Every time Fuzzy goes to Florida for work (which is at least once a quarter), he brings home brochures for Boca Raton real estate and Orlando vacation rental property, and I read them so I can get a sense of what the market there is doing.

I found one the other day, and turned to a page that had a house I swear I’d read about in a novel. Sadly I don’t remember the name of the book, but it took place in Florida, and the lead character was an artist, a painter. I don’t remember it being chick-lit, exactly, but I’m not sure it was overly dramatic, either.

I have a feeling I didn’t read the end, and I can’t remember the title. It might have been a woman’s name, or a reference to art.

But I really want to read it again.

More Coming Attractions

I just received the emailed interview from Julia Holden, and while she doesn’t talk about fictional Las Vegas homes for sale (or trailers stashed behind hotels or casinos, for that matter) the subjects do include Paris, pseudonyms, future plans, and the Folies Bergere.

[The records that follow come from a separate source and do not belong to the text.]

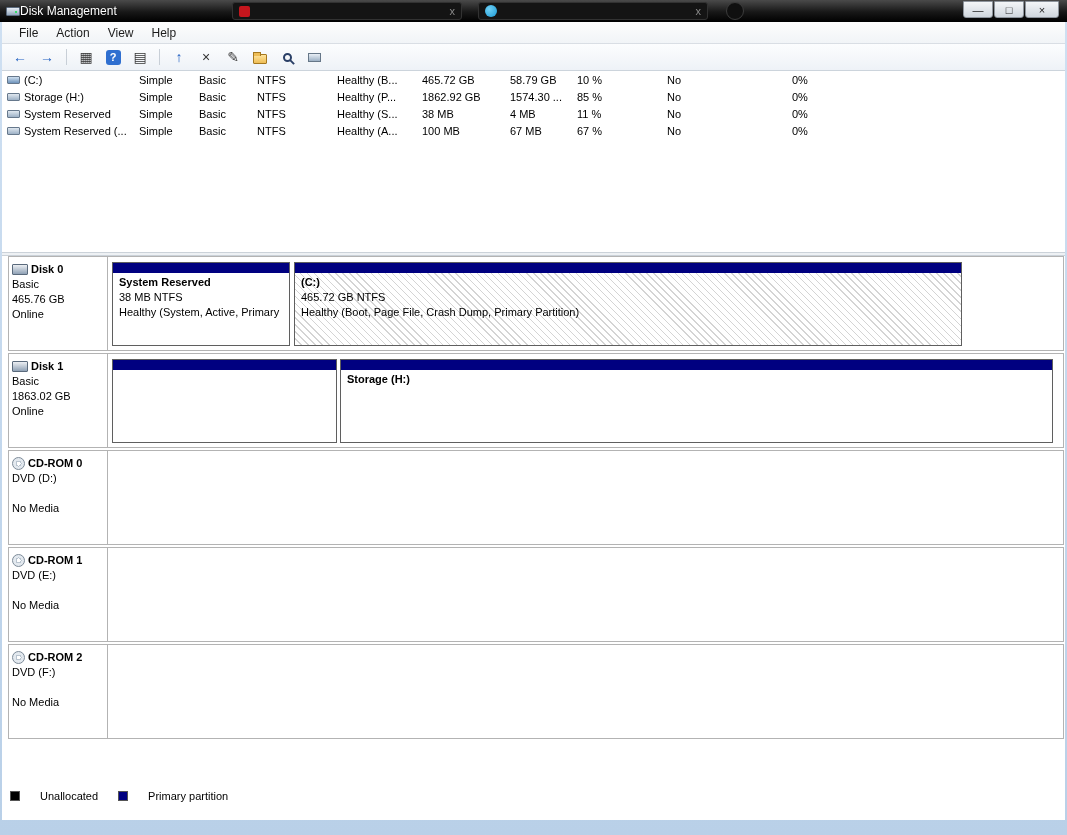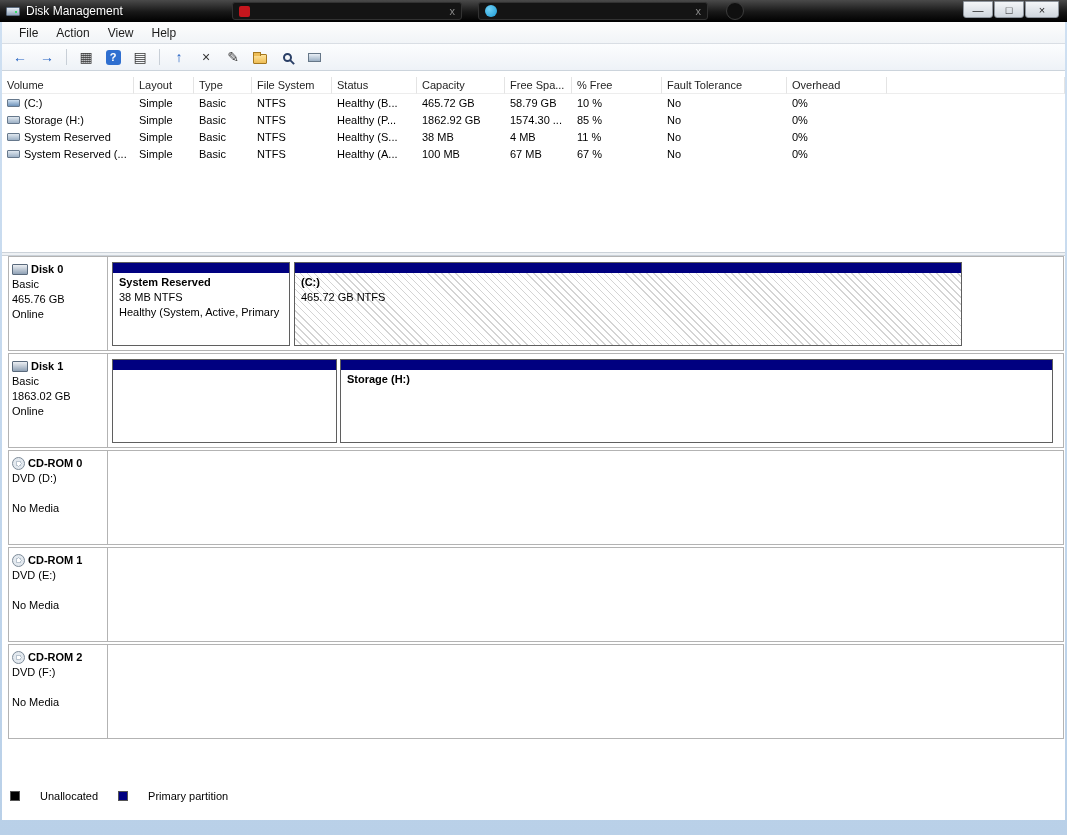"Disk Management" .title-text { margin-left: 6px -> 0 }
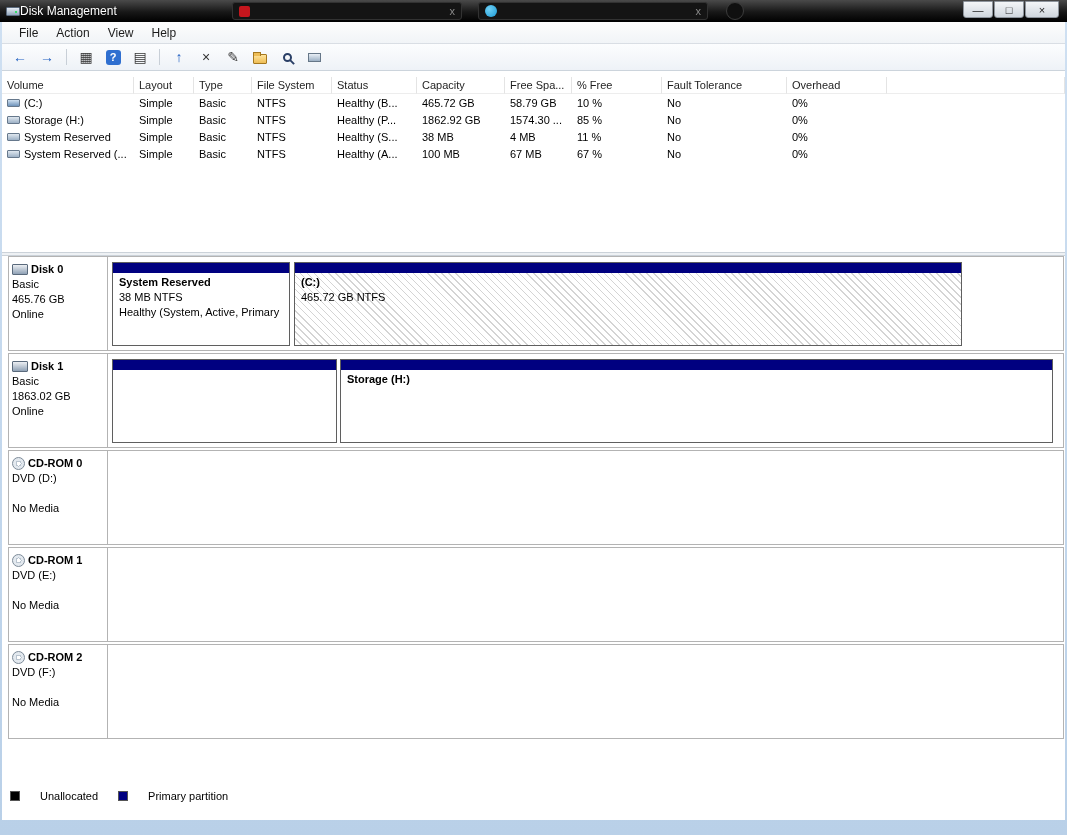"Volume" div.vgrid { html: <div> <span>Volume</span> <span>Layout</span> <span>Type</span> <span>File System</span> <span>Status</span> <span>Capacity</span> <span>Free Spa...</span> <span>% Free</span> <span>Fault Tolerance</span> <span>Overhead</span> <span></span> </div> -> none }
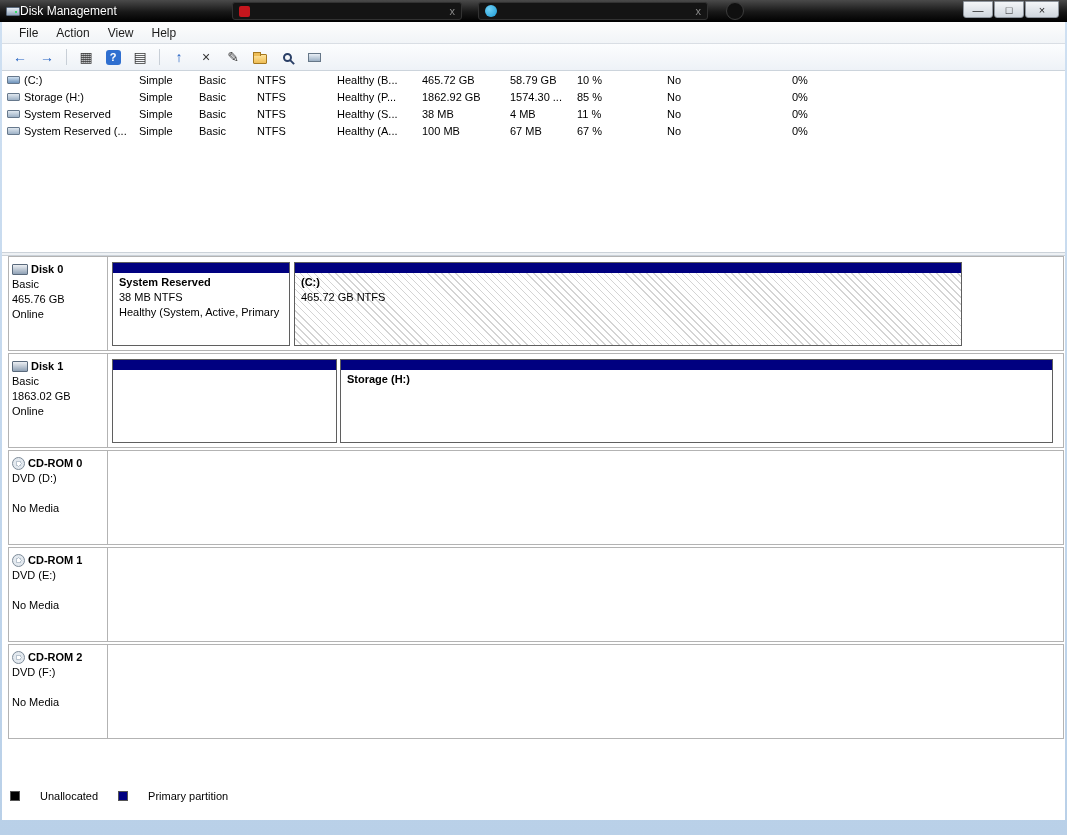"Healthy (Boot, Page File, Crash" div { html: none -> <div>Healthy (Boot, Page File, Crash Dump, Primary Partition)</div> }
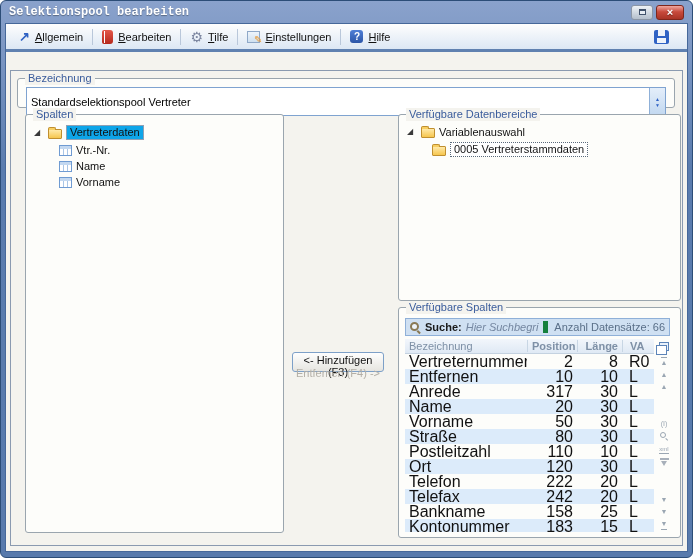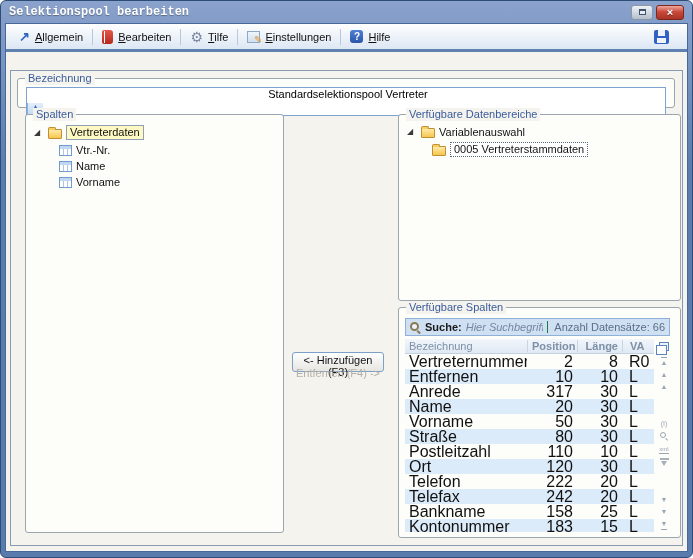"Standardselektionspool Vertreter" .combo { flex-direction: column -> none }
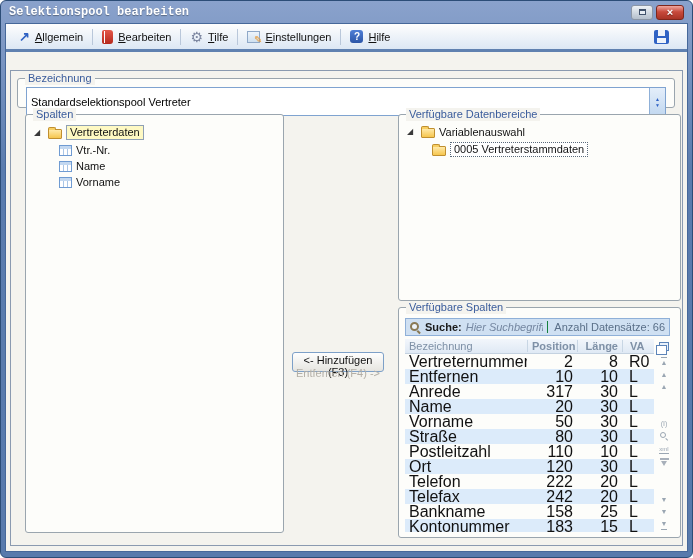"Vertreterdaten" .box-solid { background: #fef9c3 -> #0ea5e9 }
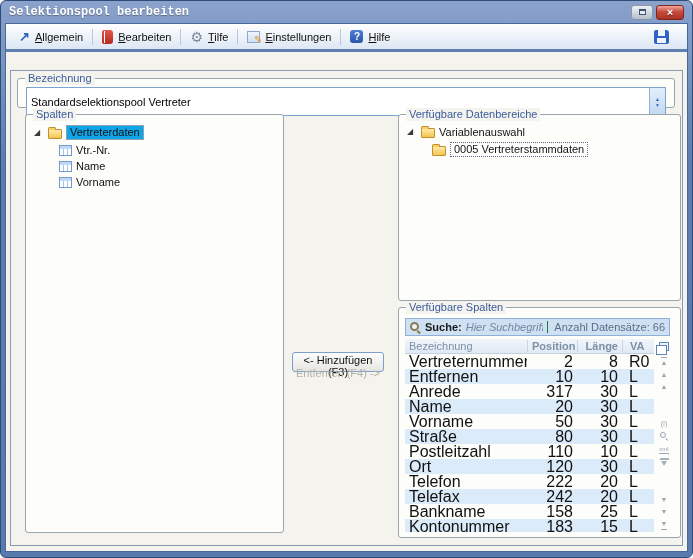"Anzahl Datensätze: 66" .count { border-left: 1px solid #15803d -> 5px solid #15803d }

The authors who’ve been contacted are picked because they’re fairly accessible – with websites, blogs, etc., – as well as because I like their work, or think my readers will appreciate what they have to say.

So far, everyone I’ve contacted has been really gracious and returned the questionnaire much quicker than anticipated, which is really good for me.

Ms. Holden’s interview won’t be posted until November, most likely, but I wanted to let you all know it was coming.